Risk of bias graph and summary of each included study. The numeral ‘2’ in Zhu2 et al., 2019 is appended to differentiate between two studies by authors sharing the surname Zhu and published in the same year (2019).

3.4. Effectiveness of MBE on Outcomes

3.4.1. MBE vs. Passive Control

The impacts of MBE compared to passive control on various aspects of muscle function, such as grip strength and muscle mass, as well as physical performance measures such as the CRT, TUGT, gait speed, 6mWT, and BBS, were assessed.

For muscle function (Figure 3A), in a review of seven studies encompassing 11 comparisons and a total of 775 participants, the effects of MBE compared with passive control were examined in relation to grip strength, with interventions including Yijinjing, Tai Chi, and Baduanjin. The meta‐analysis demonstrated a significant improvement in grip strength with MBE intervention (WMD = 0.99; 95% CI = 0.06, 1.92; I ² = 3%, p = 0.04). Additionally, three studies involving 206 patients with sarcopenia and frailty examined the impact of MBE interventions (specifically, Yijinjing and Tai Chi) on muscle mass compared to passive control. Despite high heterogeneity (I ² = 85%), no significant improvement was observed (WMD = −0.33; 95% CI = −2.39, 1.72; p = 0.75). A sensitivity analysis was conducted by systematically removing individual studies, thus demonstrating that the heterogeneity was primarily due to Jin et al.’s study (2008). Upon exclusion of this study, the heterogeneity decreased significantly (I ² = 0%), whereas the overall results remained stable (p = 0.36), thus indicating the robustness of the statistical findings.

Forest plots for comparing MBE with different control groups on various indicators. (A) MBE vs. passive control; (B) MBE vs. active control; (C) MBE vs. passive control/active control on BBS. The numeral ‘2’ in Zhu2 et al., 2019 is appended to differentiate between two studies by authors sharing the surname Zhu and published in the same year (2019). The letters a, b, and c represent the first, second, and third intervention time points, respectively. MBE, mind–body exercise; TUGT, Timed‐Up‐and‐Go test; BBS, Berg Balance Scale; CRT, Chair Rise Test; 6mWT, 6‐min Walk Test.

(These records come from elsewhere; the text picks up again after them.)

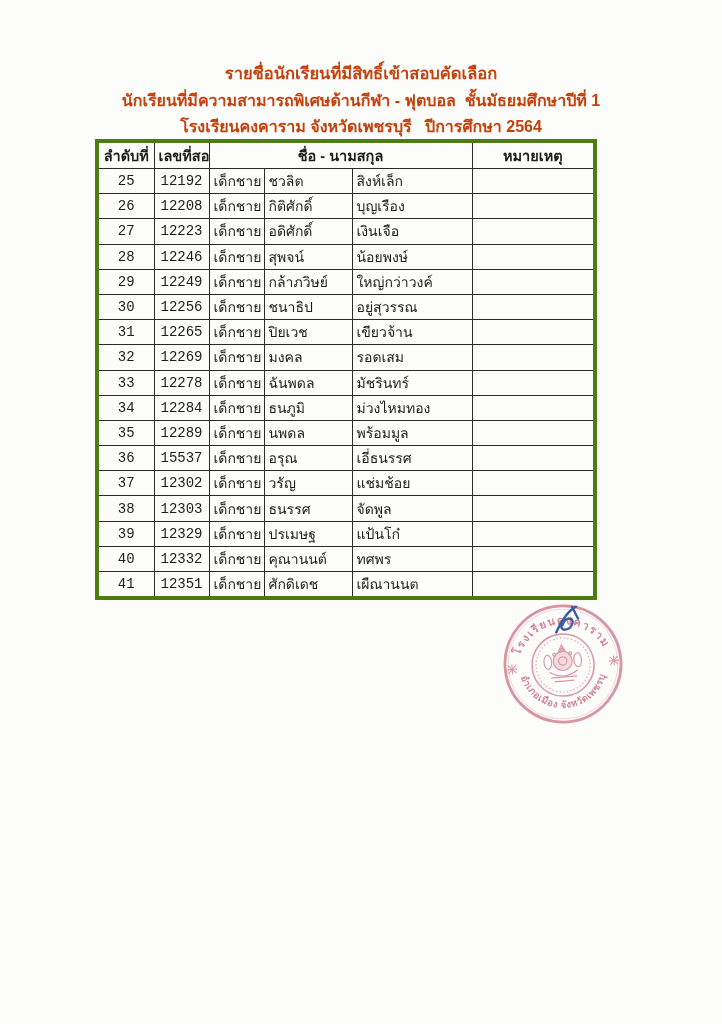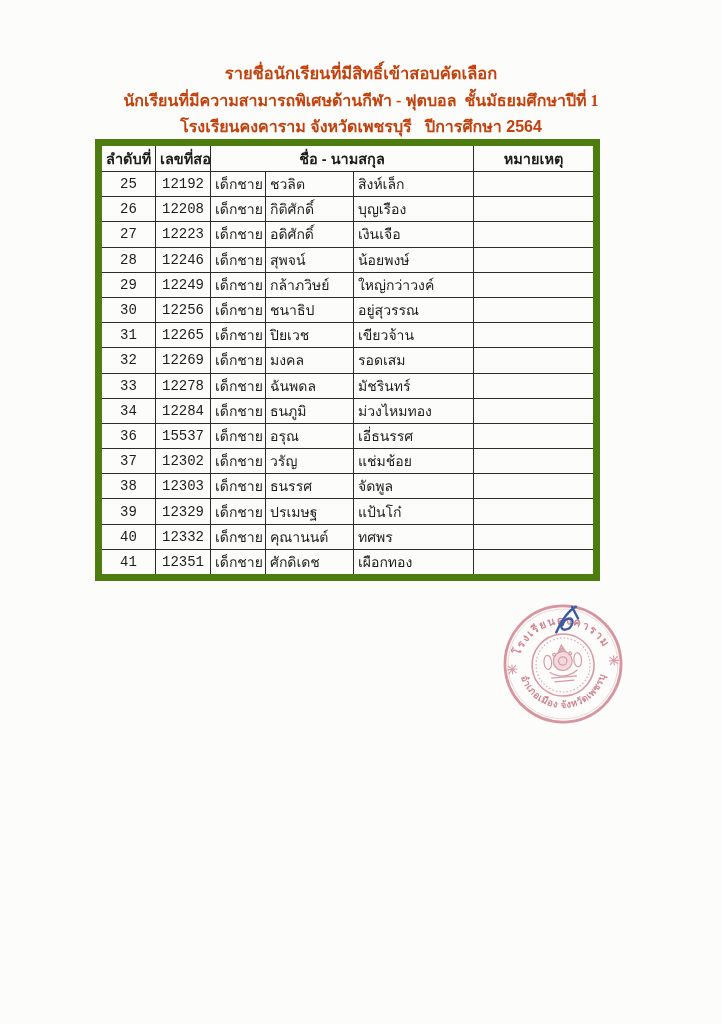"นักเรียนที่มีความสามารถพิเศษด้านกีฬา -" .title-2 { font-family: Liberation Serif, serif -> none }
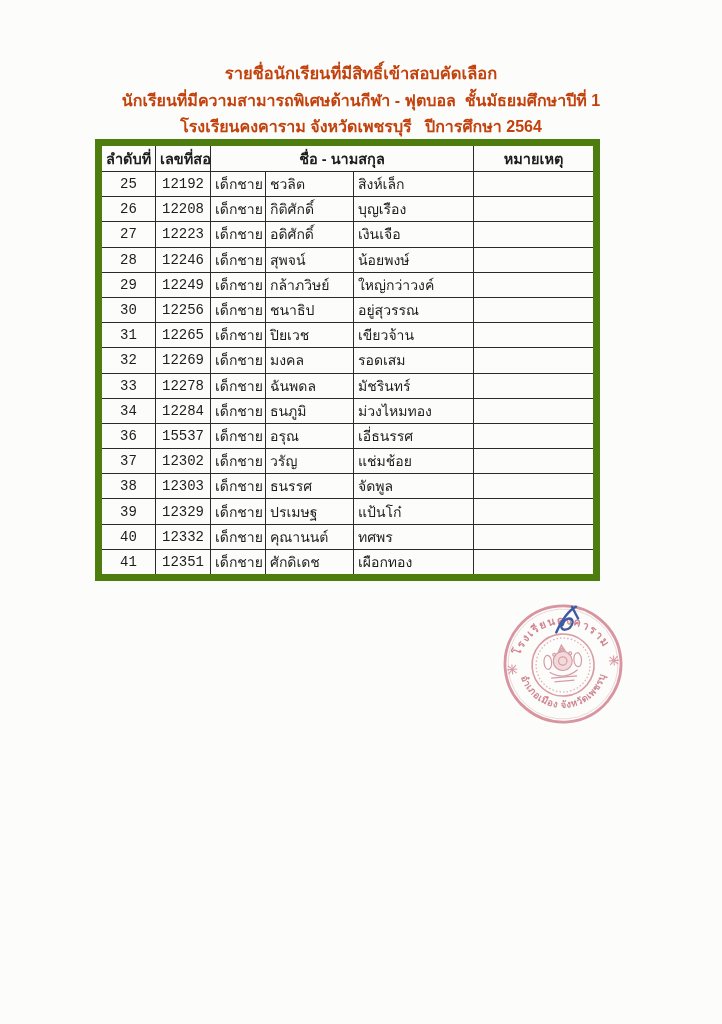"ลำดับที่" table.students { border: 7px solid #4d7c0f -> 4px solid #4d7c0f }
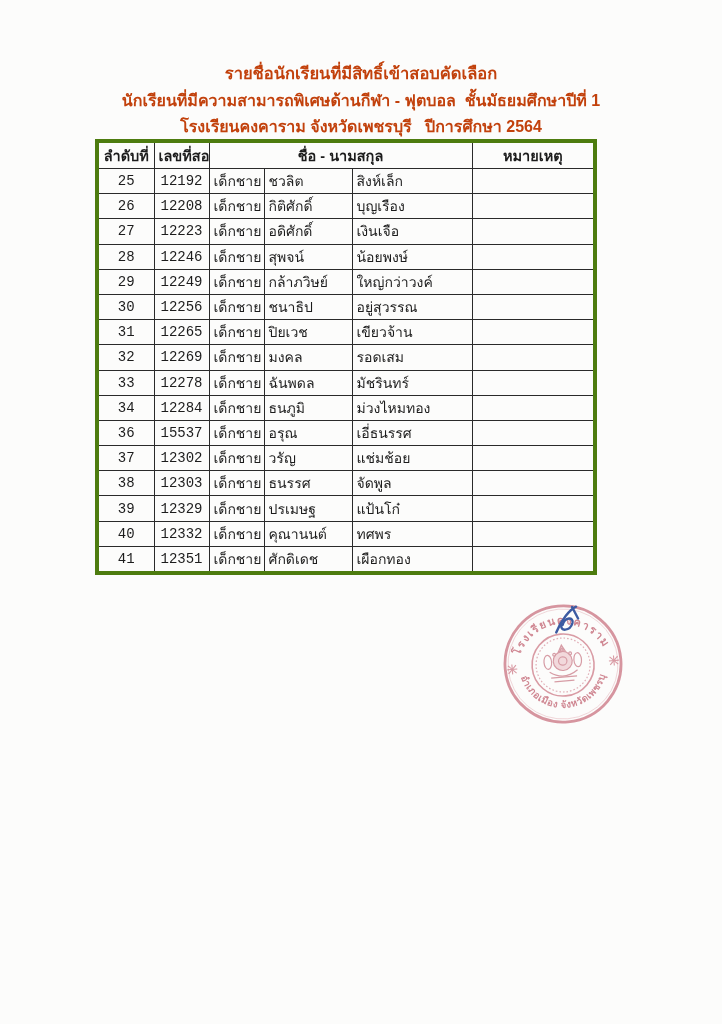"35" tr { html: none -> <tr> <td>35</td> <td>12289</td> <td>เด็กชาย</td> <td>นพดล</td> <td>พร้อมมูล</td> <td></td> </tr> }
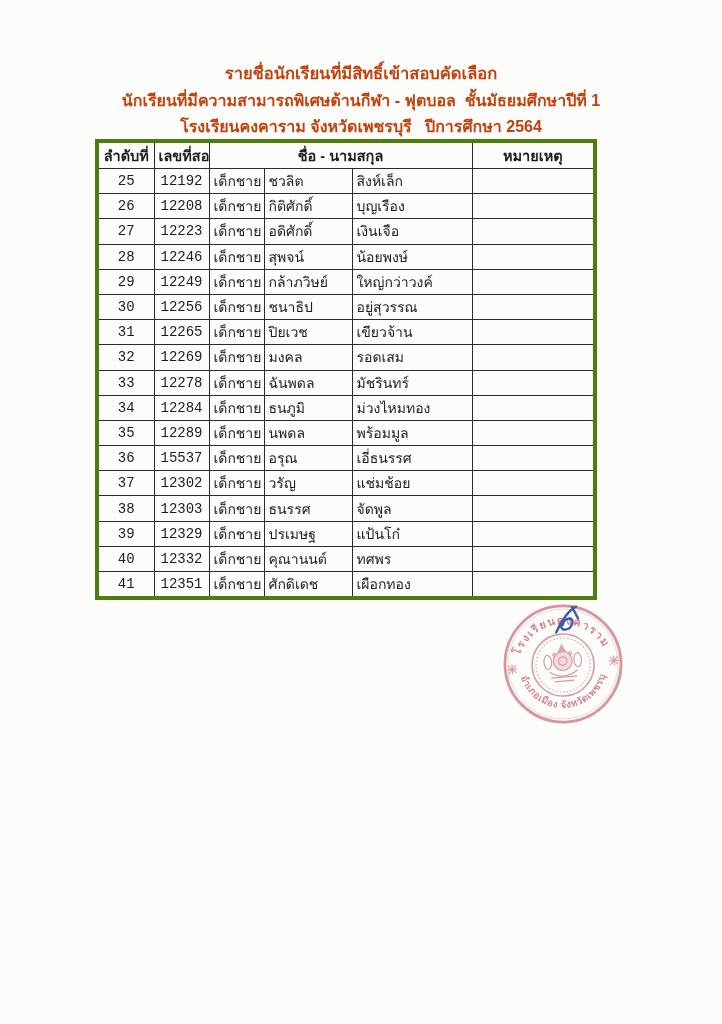"เผือกทอง" td.c-left { text: เผือกทอง -> เผืณานนต }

For physical performance (Figure 3A,C), three studies involving 266 patients with sarcopenia and frailty assessed the effect of MBE interventions by using Yijinjing, Qigong, and Baduanjin on TUGT results compared to the passive control. The meta‐analysis demonstrated a statistically significant positive effect of MBE on the TUGT results (WMD = −4.04; 95% CI = −5.54, −2.53; I ² = 12%, p < 0.001). Furthermore, an evident discrepancy was found in the BBS score (WMD = 3.63; 95% CI = 0.38, 6.87; I ² = 0%, p = 0.03). The results of CRT were assessed in five studies with 505 participants, and no positive effect was observed for this indicator, as well as with high heterogeneity (SMD = 0.46; 95% CI = −0.47, 1.40; I ² = 95%, p = 0.33) (Figure 3C). Sensitivity analysis demonstrated a minimal change in effect size upon exclusion of any individual study, with heterogeneity persisting at a high level. A similar result was observed for the 6mWT (WMD = 45.33; 95% CI = −47.79, 138.45; I ² = 93%, p = 0.34). In terms of gait speed, three studies encompassing seven comparisons comparing MBE by using Tai Chi with passive control indicated no significant improvement and high heterogeneity (I ² = 86%, p = 0.78).

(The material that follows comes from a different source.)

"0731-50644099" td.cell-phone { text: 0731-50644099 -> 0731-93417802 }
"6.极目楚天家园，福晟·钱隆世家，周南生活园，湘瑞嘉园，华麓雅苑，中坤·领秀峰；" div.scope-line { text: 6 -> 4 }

The GRAGE recommendations for muscle function and physical performance in older adults with sarcopenia and frailty in the MBE group compared to those in the passive control group are detailed in Table S2 of supplementary Appendix 1.

3.4.2. MBE vs. Active Control

Nine of the included studies compared MBE to active control, such as balance training, cognition‐action exercise, and whole‐body vibration, by using interventions such as Tai Chi, Yijinjing, Baduanjin, and Ditangquan (Figure 3B,C).

A random effects model was utilized for the high variability outcomes, thus yielding a WMD of −2.20 (95% CI = −4.35, −0.04; p = 0.05) for grip strength, 2.45 (95% CI = 0.30, 4.59; p = 0.03) for the TUGT results, an SMD of −0.09 (95% CI = −0.52, 0.34; p = 0.69) for CRT, and a WMD of −0.11 (95% CI = −0.14, −0.08; I ² = 0%, p < 0.001) for gait speed.

Additionally, only one study reported a positive effect of MBE on BBS scores compared to the active control group (WMD = 14.97; 95% CI = 9.79, 20.15; p < 0.001). One study evaluated the effect of MBE versus active control on muscle mass, showing no significant improvement (WMD = 0.23; 95% CI = −1.61, 2.07; p = 0.81). Two studies involving three results indicated no significant improvement in the 6mWT (WMD = −8.27; 95% CI = −23.42, 6.87; I ² = 81%, p = 0.28). Sensitivity analysis demonstrated decreased heterogeneity after excluding the study by Meng et al. (2022) (p < 0.001).

3.5. Subgroup Analysis

After conducting further screening, a subgroup analysis was performed to examine the effects of exercise prescriptions on muscle function and physical performance. This analysis specifically focused on grip strength, gait speed, TUGT, and CRT. The results are shown in Table S3 of Supplementary Appendix 1.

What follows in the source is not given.